Relaxed assignment conversions for sealed types

Sun Oct 25 14:06:42 UTC 2020

You are right to be a little scared.  I'm a little scared too.

Many language features are proposed on the basis of "wouldn't it be cool 
if we could write this!"   This is not one of those cases.  The 
motivation here is purely: wouldn't people write _safer_ code with this.

The motivation came out of observing how sealed classes are likely to be 
used.  I was working on a library, which intends to make heavy use of 
sealing, where it exposes public interfaces and has a single private 
implementation for almost all of them.  The implementations are strongly 
coupled, they want freely access each other.

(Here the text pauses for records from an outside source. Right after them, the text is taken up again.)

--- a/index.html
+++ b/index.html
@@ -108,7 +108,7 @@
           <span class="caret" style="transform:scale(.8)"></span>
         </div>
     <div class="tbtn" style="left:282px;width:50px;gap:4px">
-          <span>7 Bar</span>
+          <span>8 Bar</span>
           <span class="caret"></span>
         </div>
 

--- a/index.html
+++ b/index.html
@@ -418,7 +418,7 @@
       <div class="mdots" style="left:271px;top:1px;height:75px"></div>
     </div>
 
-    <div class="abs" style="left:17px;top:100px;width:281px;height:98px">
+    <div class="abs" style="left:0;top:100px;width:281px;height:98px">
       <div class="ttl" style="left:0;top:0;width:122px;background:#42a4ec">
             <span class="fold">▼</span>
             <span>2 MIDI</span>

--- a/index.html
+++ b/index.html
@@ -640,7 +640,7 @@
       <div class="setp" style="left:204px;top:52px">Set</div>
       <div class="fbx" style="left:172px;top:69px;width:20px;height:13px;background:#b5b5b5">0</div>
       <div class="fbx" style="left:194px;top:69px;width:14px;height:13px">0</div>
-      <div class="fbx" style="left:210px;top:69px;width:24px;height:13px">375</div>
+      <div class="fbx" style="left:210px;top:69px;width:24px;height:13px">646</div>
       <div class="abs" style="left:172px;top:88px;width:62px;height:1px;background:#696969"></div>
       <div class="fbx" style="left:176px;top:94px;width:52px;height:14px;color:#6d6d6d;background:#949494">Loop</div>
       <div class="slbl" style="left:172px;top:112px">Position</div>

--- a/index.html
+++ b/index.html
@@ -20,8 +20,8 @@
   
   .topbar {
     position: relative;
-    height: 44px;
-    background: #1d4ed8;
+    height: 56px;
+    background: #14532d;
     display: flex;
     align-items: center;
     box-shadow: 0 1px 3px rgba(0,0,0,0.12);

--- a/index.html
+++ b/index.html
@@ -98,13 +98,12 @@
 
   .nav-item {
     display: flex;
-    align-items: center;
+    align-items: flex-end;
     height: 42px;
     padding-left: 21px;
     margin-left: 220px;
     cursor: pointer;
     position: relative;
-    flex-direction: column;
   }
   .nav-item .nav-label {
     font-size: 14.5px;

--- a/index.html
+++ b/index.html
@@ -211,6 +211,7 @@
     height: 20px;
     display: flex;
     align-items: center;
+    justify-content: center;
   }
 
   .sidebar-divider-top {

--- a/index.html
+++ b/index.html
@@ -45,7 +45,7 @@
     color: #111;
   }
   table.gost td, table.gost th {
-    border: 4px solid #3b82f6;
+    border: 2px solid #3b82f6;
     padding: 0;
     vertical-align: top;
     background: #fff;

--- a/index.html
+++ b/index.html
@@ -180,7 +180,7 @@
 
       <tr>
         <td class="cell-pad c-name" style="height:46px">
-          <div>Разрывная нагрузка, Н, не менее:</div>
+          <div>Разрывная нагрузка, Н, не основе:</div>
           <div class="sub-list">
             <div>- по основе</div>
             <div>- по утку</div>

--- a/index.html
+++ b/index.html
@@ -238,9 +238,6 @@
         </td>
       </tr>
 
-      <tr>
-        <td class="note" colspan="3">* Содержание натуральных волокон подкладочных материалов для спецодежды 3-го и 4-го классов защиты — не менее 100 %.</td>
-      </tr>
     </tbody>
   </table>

What I found was that it was _overwhelmingly_ tempting -- and I'm pretty 
disciplined -- to do things like:

     void foo(Bar b) {
         BarImpl bi = (BarImpl) b;
         bi.internalGoop();
     }

instead of:

     void foo(Bar b) {
         if (b instanceof BarImpl bi) {
             bi.internalGoop();
        }
        else
             throw new IllegalStateException(blah blah);
     }

This is just like the do-nothing default clause, if not worse.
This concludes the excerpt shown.